**YOUR ASSIGNMENT:**
Your copy should hold every record exactly and no images.

**RECORDED INFORMATION:**
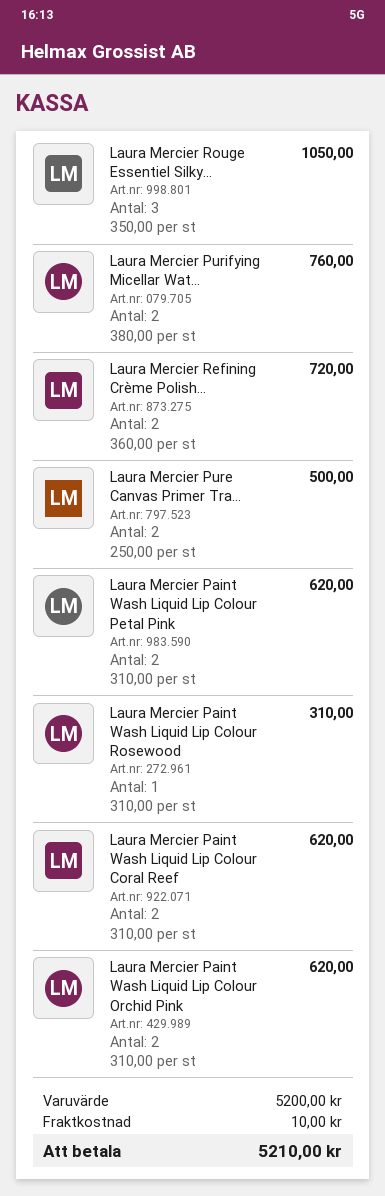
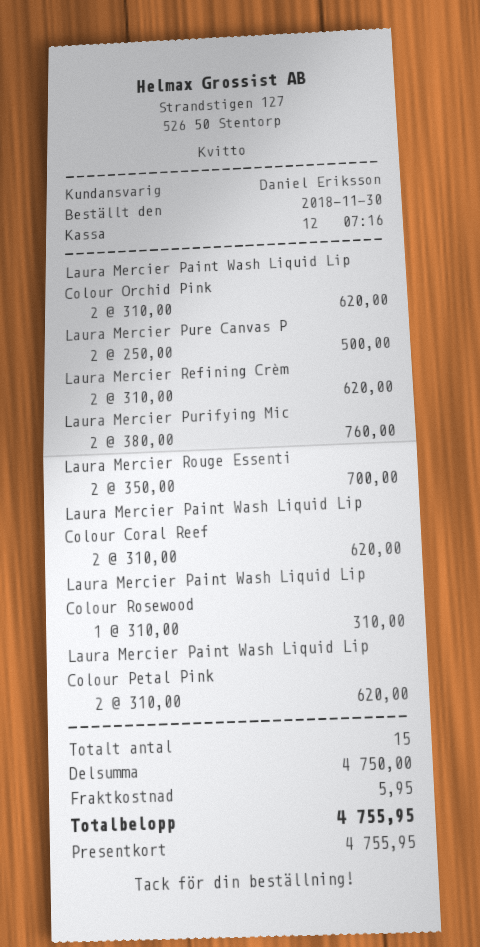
Laura Mercier Rouge Essentiel Silky...: 3 x 350.00 = 1050.00 -> 2 x 350.00 = 700.00
Laura Mercier Refining Crème Polish...: 2 x 360.00 = 720.00 -> 2 x 310.00 = 620.00
subtotal: 5200.00 -> 4750.00
shipping: 10.00 -> 5.95
total: 5210.00 -> 4755.95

**WRITTEN REPLY:**
Laura Mercier Rouge Essentiel Silky...: 3 x 350.00 = 1050.00 -> 2 x 350.00 = 700.00
Laura Mercier Refining Crème Polish...: 2 x 360.00 = 720.00 -> 2 x 310.00 = 620.00
subtotal: 5200.00 -> 4750.00
shipping: 10.00 -> 5.95
total: 5210.00 -> 4755.95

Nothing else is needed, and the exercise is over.